**Data extracts**
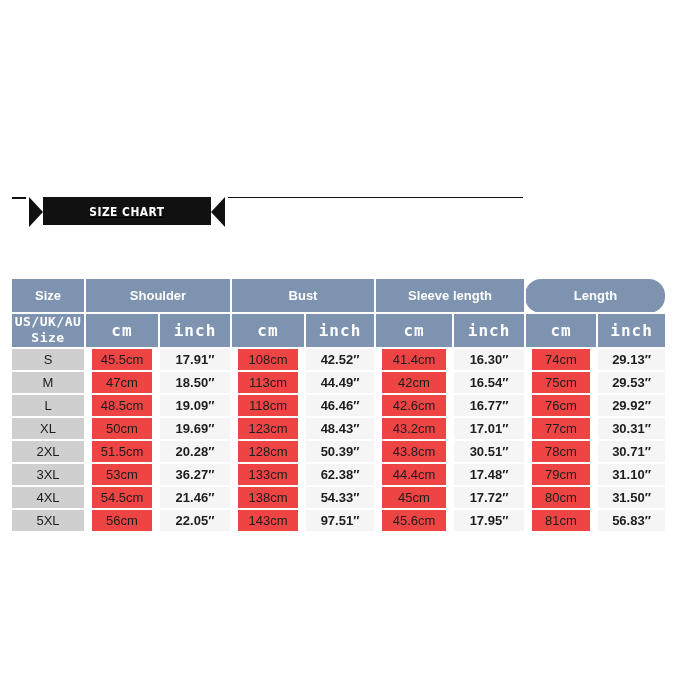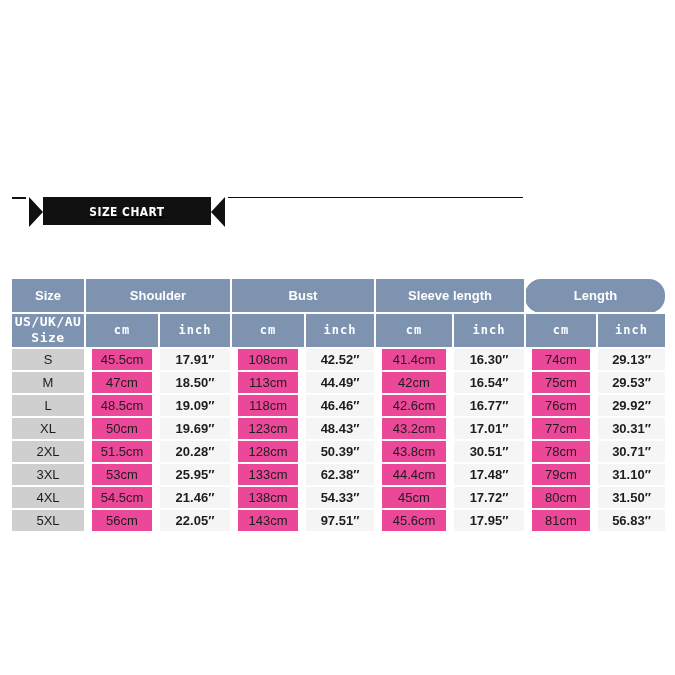--- a/index.html
+++ b/index.html
@@ -116,7 +116,7 @@
     background: #7d93b0;
     color: #ffffff;
     font-family: "DejaVu Sans Mono", "Liberation Mono", monospace;
-    font-size: 12px;
+    font-size: 16px;
     font-weight: 700;
     height: 29px;
     letter-spacing: 1px;

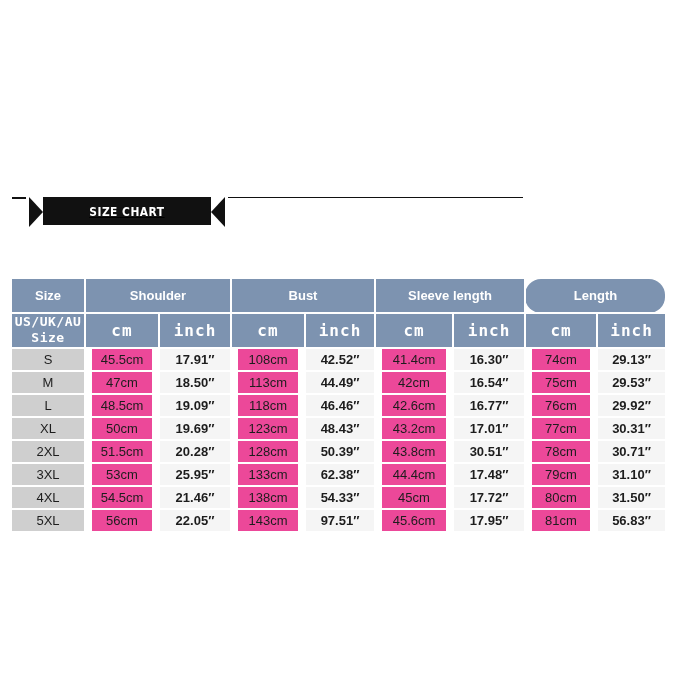--- a/index.html
+++ b/index.html
@@ -152,7 +152,7 @@
   }
   
   td.c-cm .cell-inner {
-    background: #ec4899;
+    background: #ef4444;
     margin: 0 6px 2px 6px;
   }
   

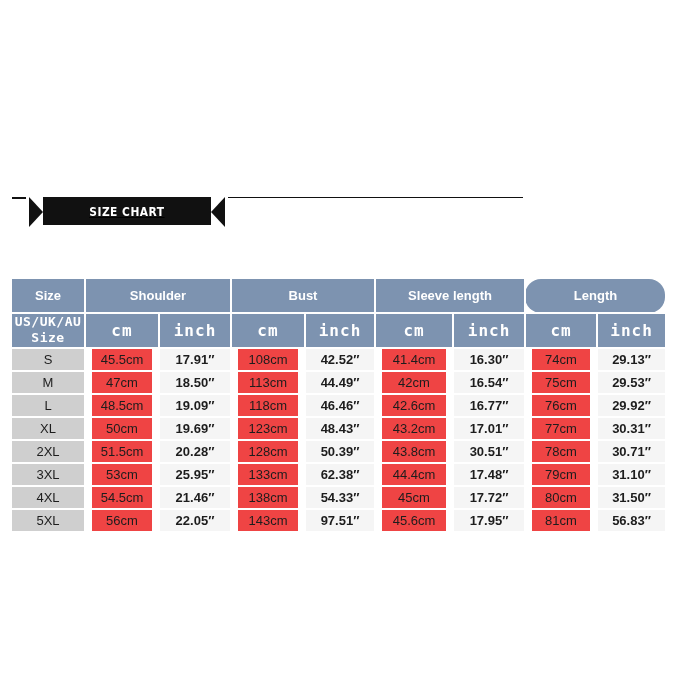--- a/index.html
+++ b/index.html
@@ -371,7 +371,7 @@
             <span class="cell-inner">53cm</span>
           </td>
           <td class="c-inch">
-            <span class="cell-inner">25.95″</span>
+            <span class="cell-inner">36.27″</span>
           </td>
           <td class="c-cm">
             <span class="cell-inner">133cm</span>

**Problem statement**
Set down the material again exactly. Don't carry over any pictures.

**Solution to the exercise**
--- a/index.html
+++ b/index.html
@@ -116,7 +116,7 @@
     background: #7d93b0;
     color: #ffffff;
     font-family: "DejaVu Sans Mono", "Liberation Mono", monospace;
-    font-size: 12px;
+    font-size: 16px;
     font-weight: 700;
     height: 29px;
     letter-spacing: 1px;

--- a/index.html
+++ b/index.html
@@ -152,7 +152,7 @@
   }
   
   td.c-cm .cell-inner {
-    background: #ec4899;
+    background: #ef4444;
     margin: 0 6px 2px 6px;
   }
   

--- a/index.html
+++ b/index.html
@@ -371,7 +371,7 @@
             <span class="cell-inner">53cm</span>
           </td>
           <td class="c-inch">
-            <span class="cell-inner">25.95″</span>
+            <span class="cell-inner">36.27″</span>
           </td>
           <td class="c-cm">
             <span class="cell-inner">133cm</span>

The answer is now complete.